--- Raw data Enclosed Below ---

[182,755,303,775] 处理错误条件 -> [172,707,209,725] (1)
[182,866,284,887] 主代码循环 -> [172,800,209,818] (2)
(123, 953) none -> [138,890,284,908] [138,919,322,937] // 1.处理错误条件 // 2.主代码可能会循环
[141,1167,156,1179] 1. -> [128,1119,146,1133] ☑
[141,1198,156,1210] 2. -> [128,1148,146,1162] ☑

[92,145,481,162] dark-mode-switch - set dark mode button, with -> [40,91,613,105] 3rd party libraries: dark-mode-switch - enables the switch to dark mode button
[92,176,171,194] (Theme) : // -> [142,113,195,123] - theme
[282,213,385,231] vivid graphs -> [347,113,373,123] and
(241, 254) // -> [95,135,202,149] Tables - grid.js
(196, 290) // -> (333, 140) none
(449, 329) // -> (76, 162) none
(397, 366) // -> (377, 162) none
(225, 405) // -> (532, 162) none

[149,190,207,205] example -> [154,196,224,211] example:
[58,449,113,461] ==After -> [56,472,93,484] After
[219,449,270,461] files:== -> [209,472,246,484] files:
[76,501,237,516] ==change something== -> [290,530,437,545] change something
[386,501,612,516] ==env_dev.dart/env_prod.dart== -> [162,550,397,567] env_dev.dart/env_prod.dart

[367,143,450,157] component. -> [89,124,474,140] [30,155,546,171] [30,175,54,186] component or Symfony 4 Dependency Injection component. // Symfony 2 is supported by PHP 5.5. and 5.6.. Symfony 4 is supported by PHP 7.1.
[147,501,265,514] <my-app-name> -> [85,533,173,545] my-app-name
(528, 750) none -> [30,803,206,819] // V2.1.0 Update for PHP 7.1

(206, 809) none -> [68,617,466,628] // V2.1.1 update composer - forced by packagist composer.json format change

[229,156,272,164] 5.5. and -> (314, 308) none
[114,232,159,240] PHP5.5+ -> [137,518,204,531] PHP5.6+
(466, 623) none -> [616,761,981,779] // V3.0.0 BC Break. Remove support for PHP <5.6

--- End of Enclosed Raw data ---

What you will do: Show each line from the listing above that includes the word "change".

Task response:
[76,501,237,516] ==change something== -> [290,530,437,545] change something
(206, 809) none -> [68,617,466,628] // V2.1.1 update composer - forced by packagist composer.json format change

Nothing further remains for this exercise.